Collected data
- Opening Delimiter -
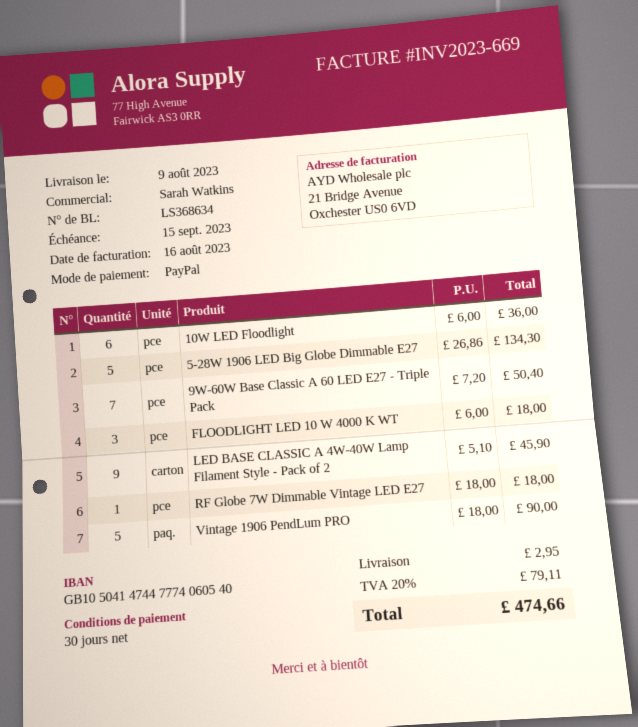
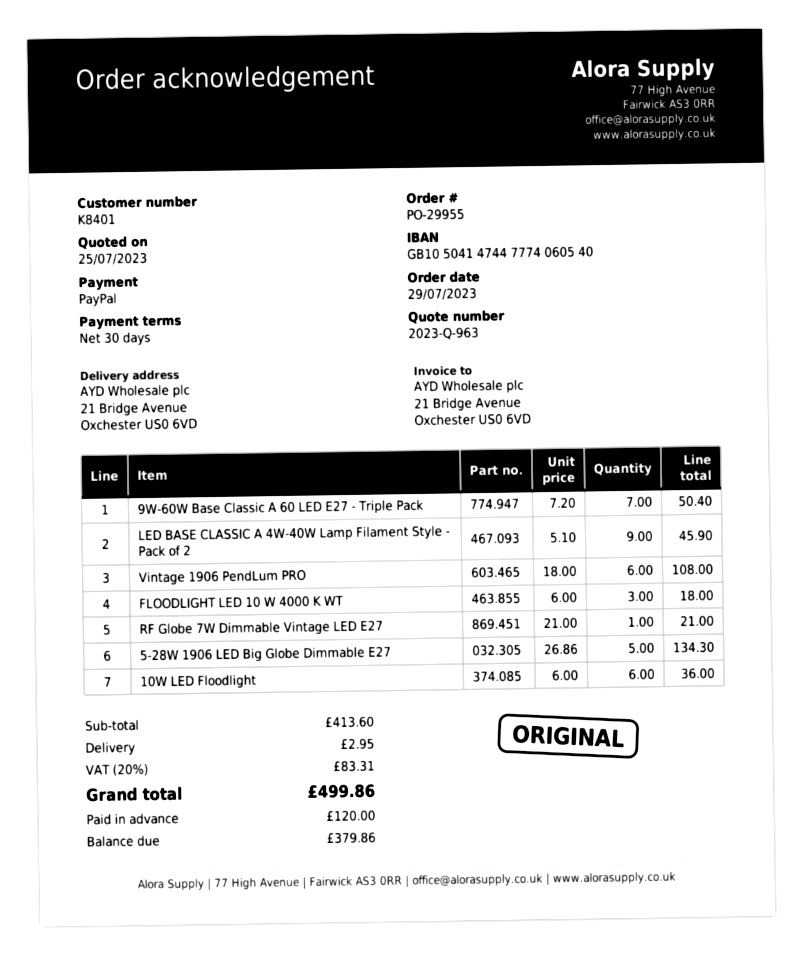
RF Globe 7W Dimmable Vintage LED E27: 1 x 18.00 = 18.00 -> 1 x 21.00 = 21.00
Vintage 1906 PendLum PRO: 5 x 18.00 = 90.00 -> 6 x 18.00 = 108.00
tax: 20% = 79.11 -> 20% = 83.31
total: 474.66 -> 499.86

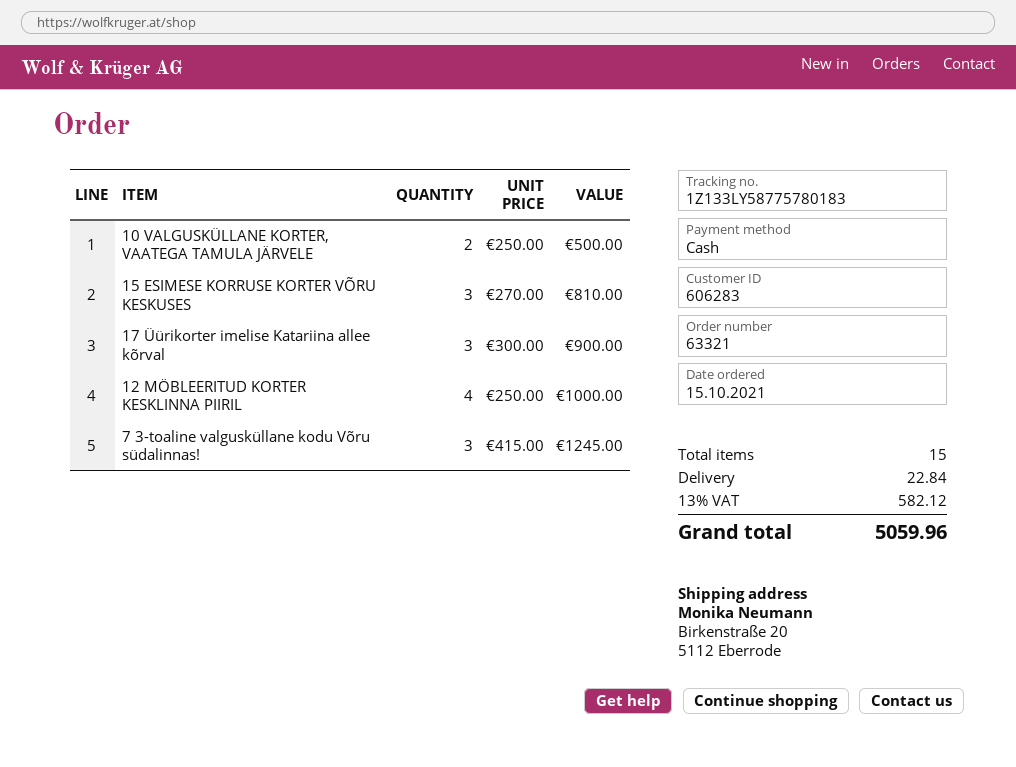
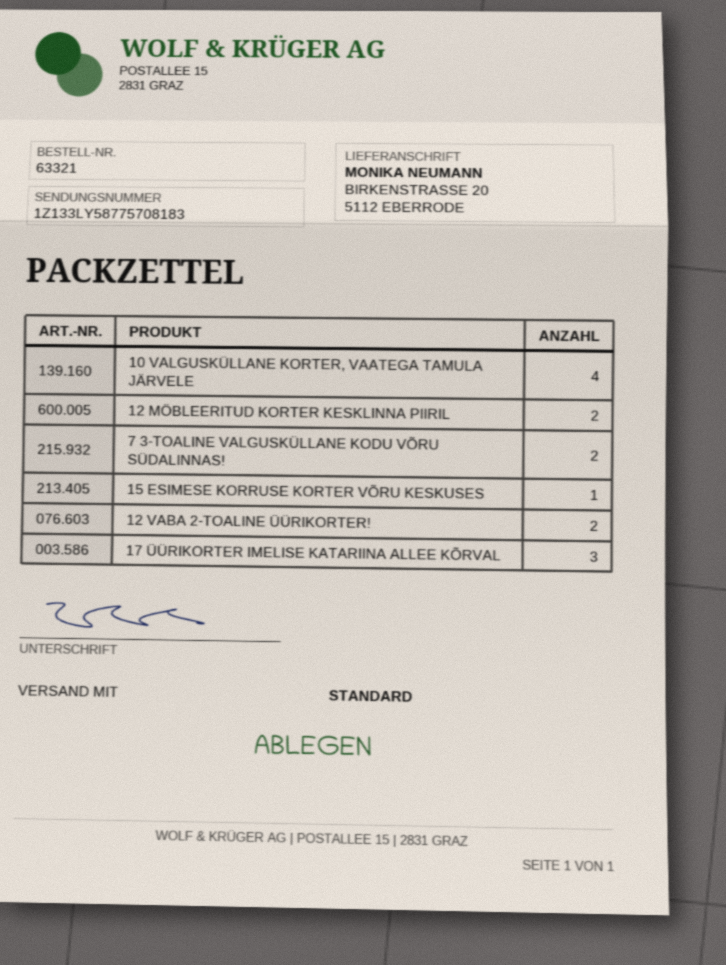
tracking number: 1Z133LY58775780183 -> 1Z133LY58775708183
10 VALGUSKÜLLANE KORTER, VAATEGA TAMULA JÄRVELE: 2 -> 4
15 ESIMESE KORRUSE KORTER VÕRU KESKUSES: 3 -> 1
12 MÖBLEERITUD KORTER KESKLINNA PIIRIL: 4 -> 2
7 3-toaline valgusküllane kodu Võru südalinnas!: 3 -> 2
12 VABA 2-TOALINE ÜÜRIKORTER!: none -> 2

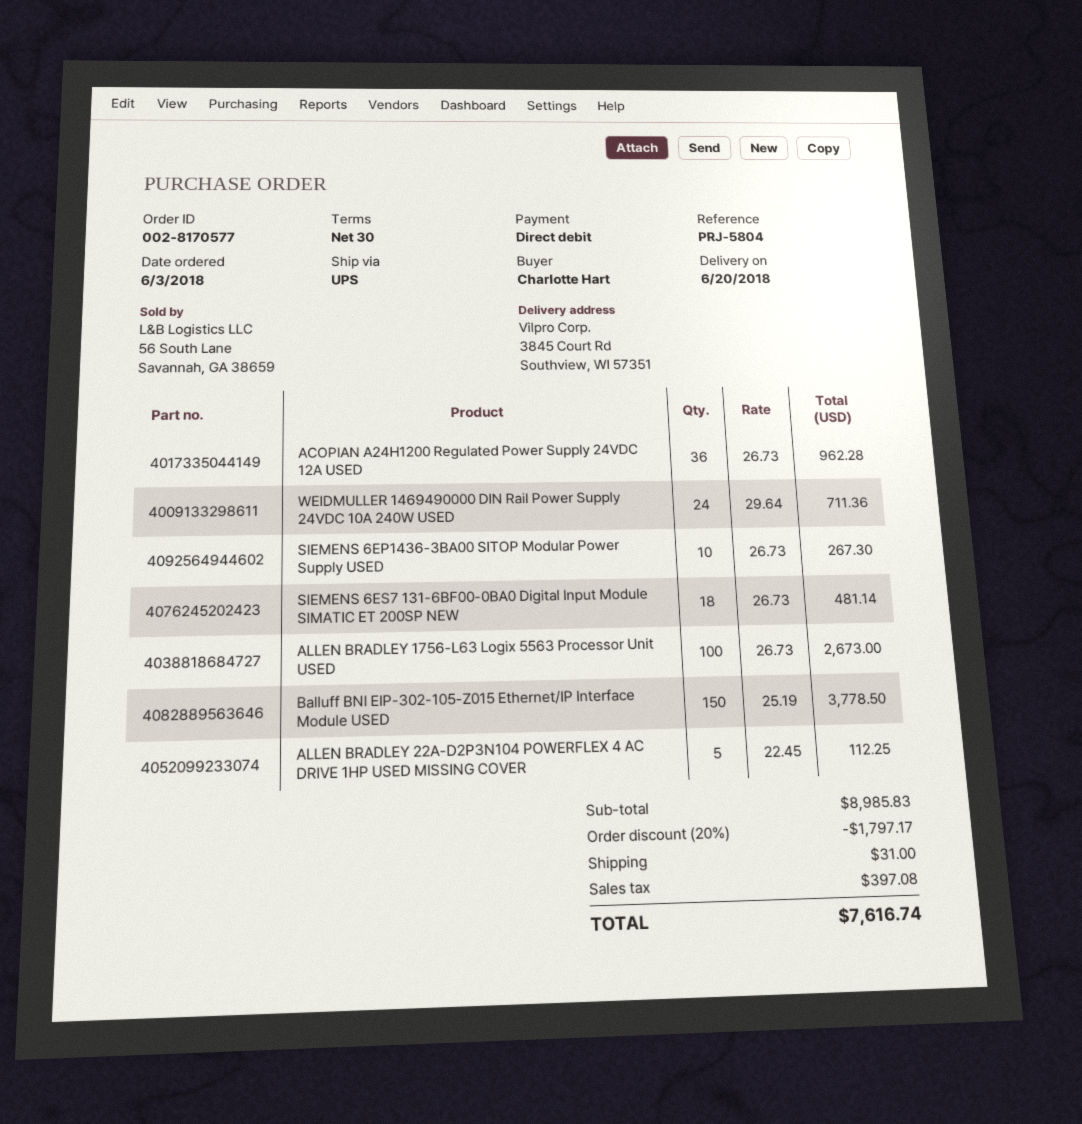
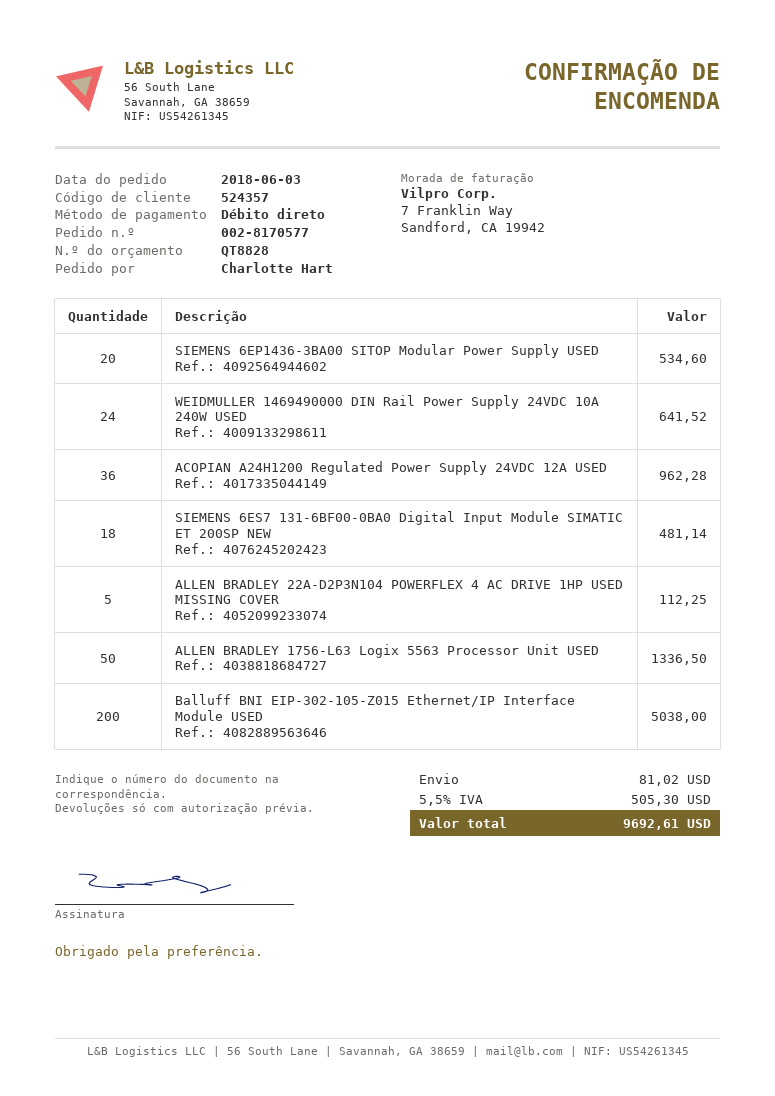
WEIDMULLER 1469490000 DIN Rail Power Supply 24VDC 10A 240W USED: 24 for 711.36 -> 24 for 641.52
SIEMENS 6EP1436‑3BA00 SITOP Modular Power Supply USED: 10 for 267.30 -> 20 for 534.60
ALLEN BRADLEY 1756-L63 Logix 5563 Processor Unit USED: 100 for 2673.00 -> 50 for 1336.50
Balluff BNI EIP-302-105-Z015 Ethernet/IP Interface Module USED: 150 for 3778.50 -> 200 for 5038.00
discount: 20% = 1797.17 -> none
shipping: 31.00 -> 81.02
tax: 397.08 -> 505.30
total: 7616.74 -> 9692.61

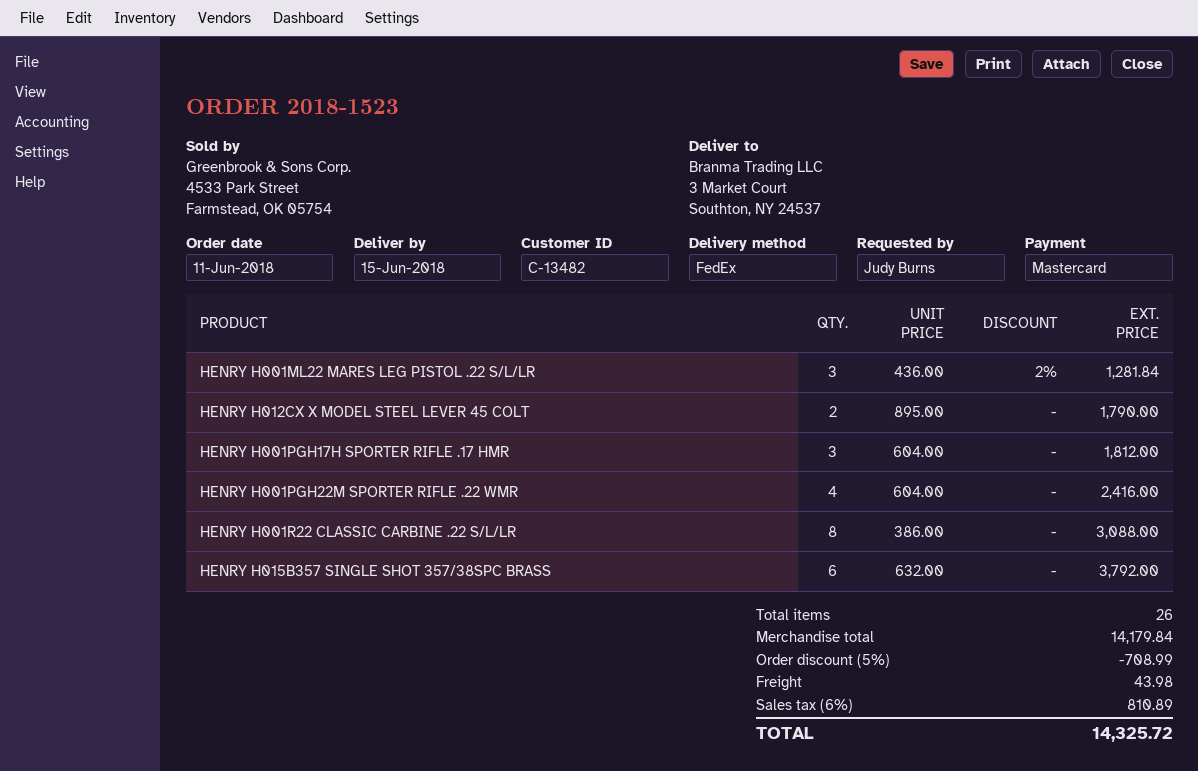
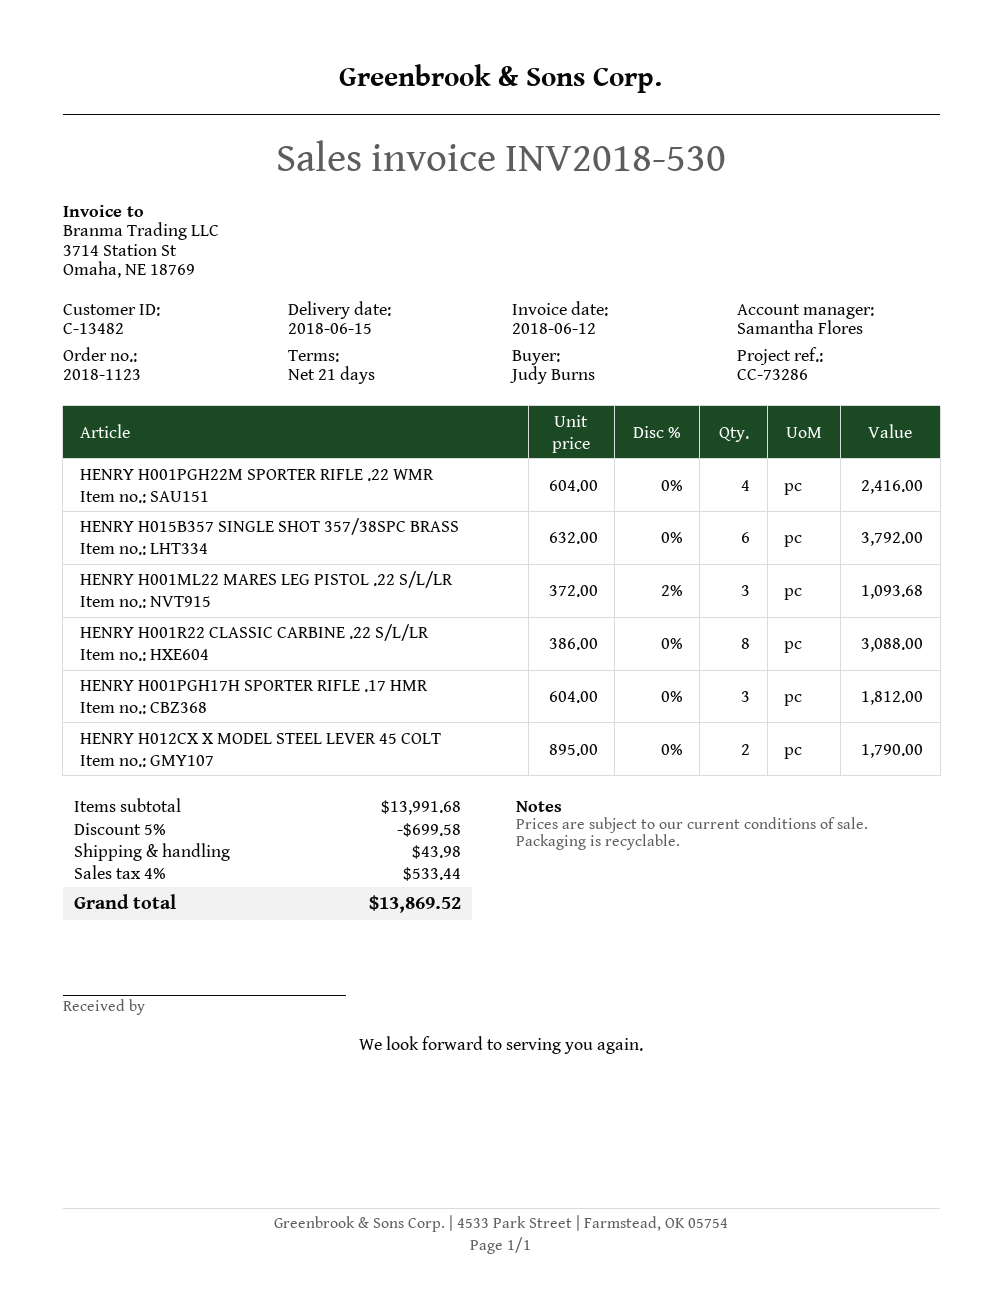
order number: 2018-1523 -> 2018-1123
HENRY H001ML22 MARES LEG PISTOL .22 S/L/LR: 3 x 436.00 - 2% = 1281.84 -> 3 x 372.00 - 2% = 1093.68
subtotal: 14179.84 -> 13991.68
discount: 5% = 708.99 -> 5% = 699.58
tax: 6% = 810.89 -> 4% = 533.44
total: 14325.72 -> 13869.52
- Closing Delimiter -
:: EXERCISE INSTRUCTIONS ::
Where the line containing "total: 474.66 -> 499.86" appears in the entries above, start there and set down every line exactly through the last one, inclusive; omit pictures.

:: ANSWER SECTION ::
total: 474.66 -> 499.86

tracking number: 1Z133LY58775780183 -> 1Z133LY58775708183
10 VALGUSKÜLLANE KORTER, VAATEGA TAMULA JÄRVELE: 2 -> 4
15 ESIMESE KORRUSE KORTER VÕRU KESKUSES: 3 -> 1
12 MÖBLEERITUD KORTER KESKLINNA PIIRIL: 4 -> 2
7 3-toaline valgusküllane kodu Võru südalinnas!: 3 -> 2
12 VABA 2-TOALINE ÜÜRIKORTER!: none -> 2

WEIDMULLER 1469490000 DIN Rail Power Supply 24VDC 10A 240W USED: 24 for 711.36 -> 24 for 641.52
SIEMENS 6EP1436‑3BA00 SITOP Modular Power Supply USED: 10 for 267.30 -> 20 for 534.60
ALLEN BRADLEY 1756-L63 Logix 5563 Processor Unit USED: 100 for 2673.00 -> 50 for 1336.50
Balluff BNI EIP-302-105-Z015 Ethernet/IP Interface Module USED: 150 for 3778.50 -> 200 for 5038.00
discount: 20% = 1797.17 -> none
shipping: 31.00 -> 81.02
tax: 397.08 -> 505.30
total: 7616.74 -> 9692.61

order number: 2018-1523 -> 2018-1123
HENRY H001ML22 MARES LEG PISTOL .22 S/L/LR: 3 x 436.00 - 2% = 1281.84 -> 3 x 372.00 - 2% = 1093.68
subtotal: 14179.84 -> 13991.68
discount: 5% = 708.99 -> 5% = 699.58
tax: 6% = 810.89 -> 4% = 533.44
total: 14325.72 -> 13869.52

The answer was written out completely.